Just weeks after Radio Free Afghanistan went on the air, chipmaker Intel last week disclosed plans for Radio Free Intel.
No, it's not a new vehicle for delivering propaganda to or from the Santa Clara chipmaker - the phrase itself is ``just a play on words,'' according to a company spokesman. But the initiative it denotes is a big bet for the company, and if successful it could have a major impact on the way we live and work.
As described by Pat Gelsinger, the company's newly anointed chief technical officer, in the closing keynote at last week's Intel Developers Forum, Radio Free Intel is a new plan to begin building into the company's chips ``silicon radios'' for wireless networking.
And not just some of its chips, but all of them - every last processor and other product the company builds.
Starting from research it funded at several universities, Intel thinks it has figured out a way to make complete radios, including amplifiers, antennas and all other necessary components out of the same kind of silicon it now uses to make Pentiums.
If so - and Gelsinger acknowledged it's not a 100-percent certainty yet - such radios could be fully integrated into Intel chips in as little as five years. ``We want to get to the point where the radio is nothing more than the corner of the die,'' he said.
In case the all-silicon vision doesn't work out, there's a back- up plan that's almost as neat: assemble the radio out of futuristic minimachines - MEMS, or micro-electro-mechanical systems - on a silicon substrate, then build that device into a common ceramic package with a conventional silicon chip.
Either way, these radios would be capable of three different kinds of wireless networking, instantly switching frequencies and protocols to handle each as needed:
PAN (personal-area networking), the industry term for connecting devices about your person or around your desk - linking a handheld organizer or digital camera to a mobile phone, say, or a PC to a printer or portable music player.
That's a role played now mostly by wired USB connections, and one Bluetooth hopes to take over. But by the time integrated radios are ready, Gelsinger suggested, the wireless technology of choice for such applications could be a promising new type of wireless known as ultra-wideband, which received initial, limited approval from the Federal Communications Commission just last month.
LAN (local-area networking), for connecting PCs around the office or home to each other and thence to the Internet. In this area several wireless technologies have jockeyed for position in recent years, but one called Wi-Fi, or 802.11, has emerged as the clear winner, and throughout last week's conference Intel officials endorsed it with enthusiasm.

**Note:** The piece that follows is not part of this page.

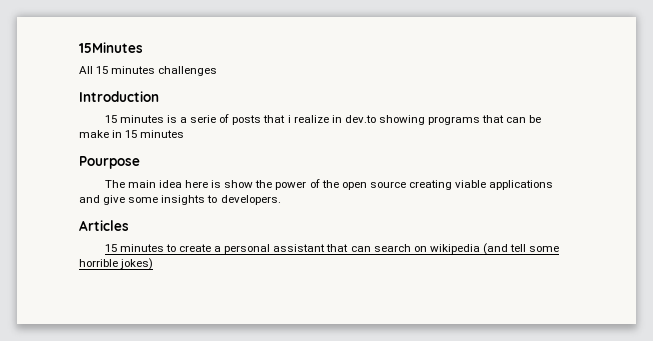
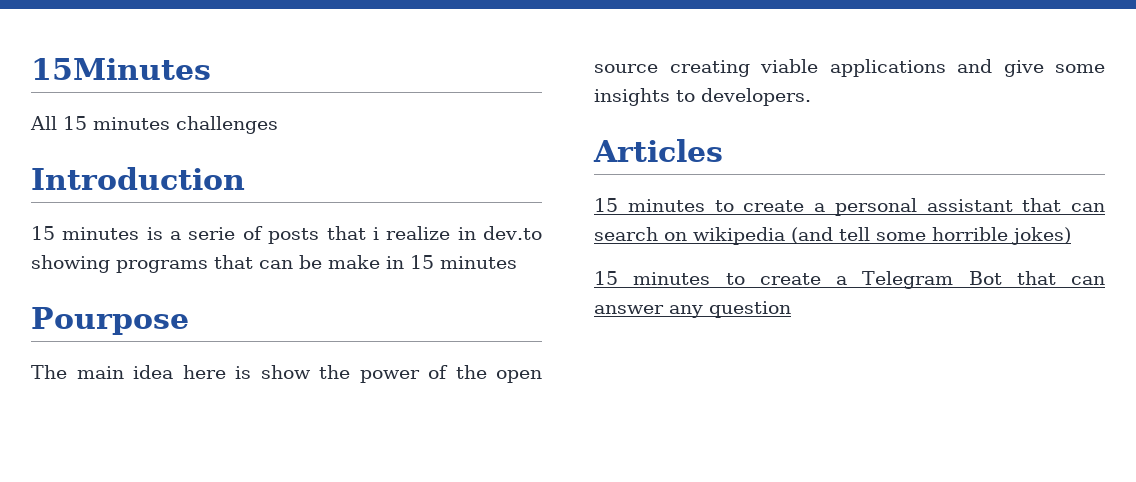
(154, 264) none -> [594,271,1105,289] [594,301,791,318] // 15 minutes to create a Telegram Bot that can answer any question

Specifically, they are promoting dual-band 802.11 radios, which would implement both the current 802.11b standard and 802.11a, a much faster alternative that's just now appearing in products.
(In fact, even before it can deliver integrated silicon radios, Intel hopes to persuade PC-makers to build dual-mode 802.11 radios into every PC, not just notebooks but eventually also desktop models, beginning next year.)
WAN (wide-area networking), or connecting to the Internet with no wired connection at all. At this level, Gelsinger said, Intel's radios will be designed to communicate with the cellular networks, which by then will presumably have advanced to full 3G, if not 4G, technologies.
In Gelsinger's vision, all these connections would be always on, and they would be automatically updated as you roam from place to place.
If Intel succeeds in building radios that occupy just a corner of a chip, the incremental cost of adding this whole range of communications capabilities to digital devices will be nearly nil - that's where the ``free'' comes in.
That means not only computers and peripherals, but also consumer electronics gear - TVs, stereos and all the rest. And beyond those devices, Gelsinger suggested some exotic new applications for the technology - baby blankets that monitor an infant's breathing and temperature and automatically send an alert in case of any abnormality; motors that report when they are wearing out; swimming pools that announce when something has fallen in; even ``smart farms'' where sensors wirelessly report on the growth and nutrition needs of each plant.
Technology aside, such scenarios raise a host of social issues - about security, privacy, spectrum management (will every product with a chip need FCC approval?), and, by no means least, health (who knows what effect this jumble of new radio signals might have).
Gelsinger and his colleagues admit they don't have answers to these questions. But if the technology moves as quickly as they predict, we as a society are going to have to confront them in a hurry.